Exercise aim: Reproduce, unaltered, the line with "Cicada: none -> 1.5 x 65.00 - 20% = 78.00" along with every line that follows it in the records, up to the last.

Data supplied:

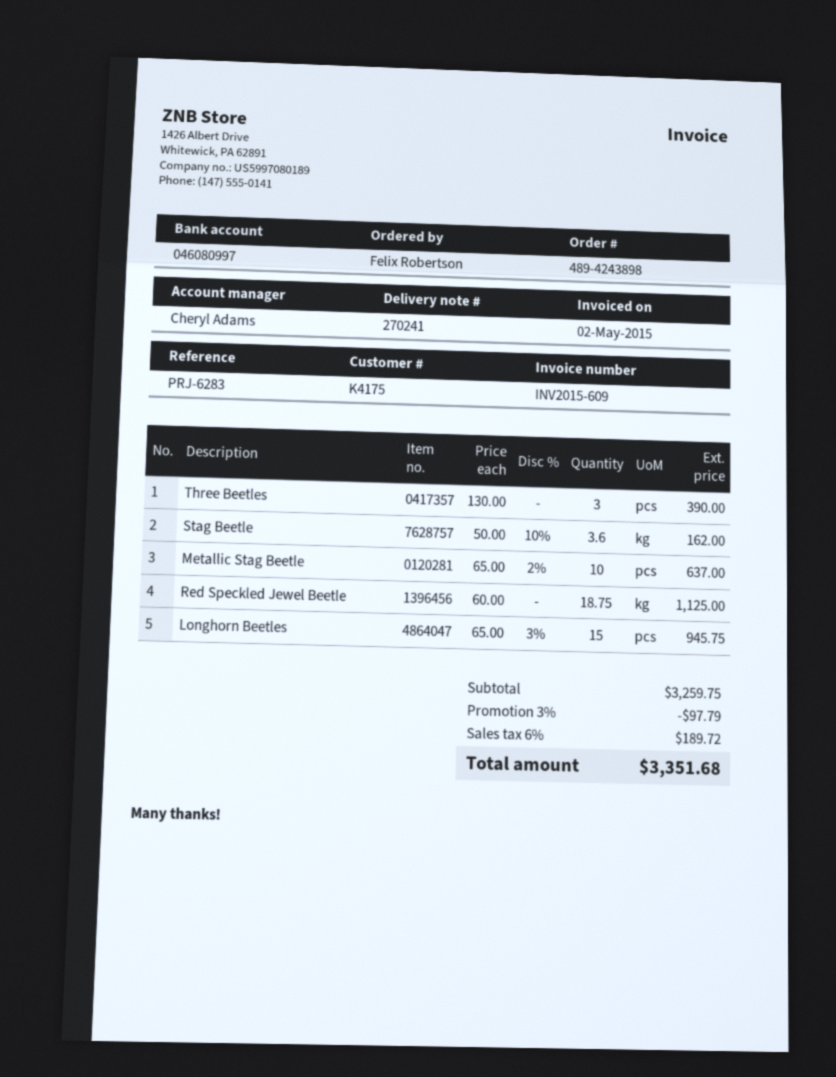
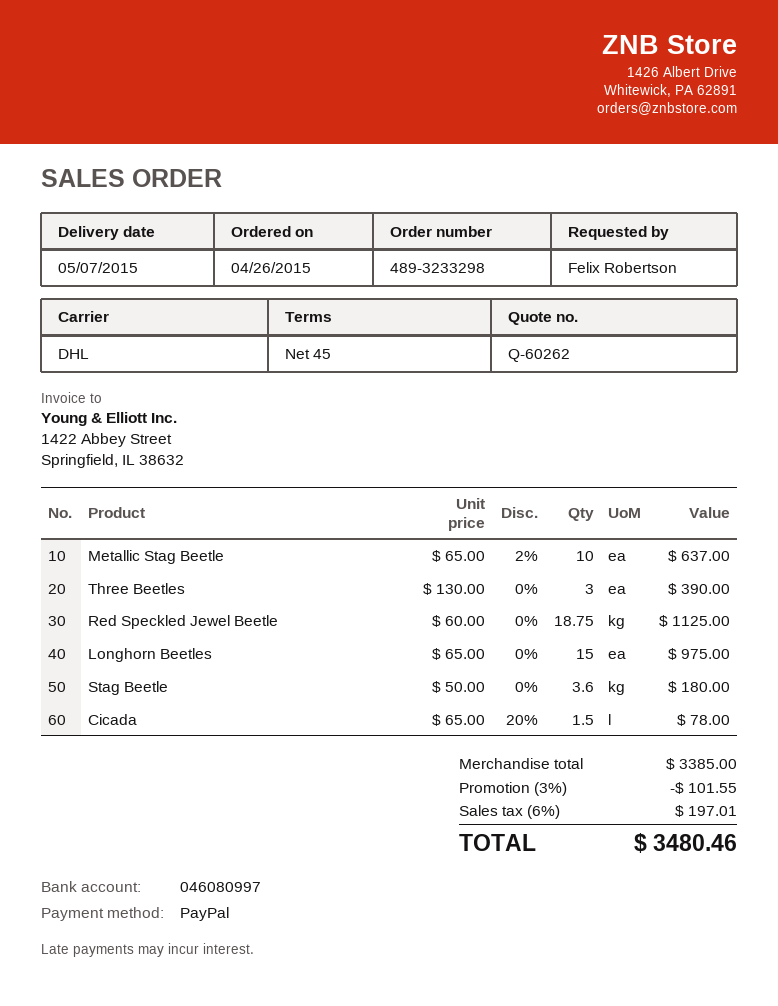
order number: 489-4243898 -> 489-3233298
Stag Beetle: 3.6 x 50.00 - 10% = 162.00 -> 3.6 x 50.00 = 180.00
Longhorn Beetles: 15 x 65.00 - 3% = 945.75 -> 15 x 65.00 = 975.00
Cicada: none -> 1.5 x 65.00 - 20% = 78.00
subtotal: 3259.75 -> 3385.00
discount: 3% = 97.79 -> 3% = 101.55
tax: 6% = 189.72 -> 6% = 197.01
total: 3351.68 -> 3480.46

Exercise result:
Cicada: none -> 1.5 x 65.00 - 20% = 78.00
subtotal: 3259.75 -> 3385.00
discount: 3% = 97.79 -> 3% = 101.55
tax: 6% = 189.72 -> 6% = 197.01
total: 3351.68 -> 3480.46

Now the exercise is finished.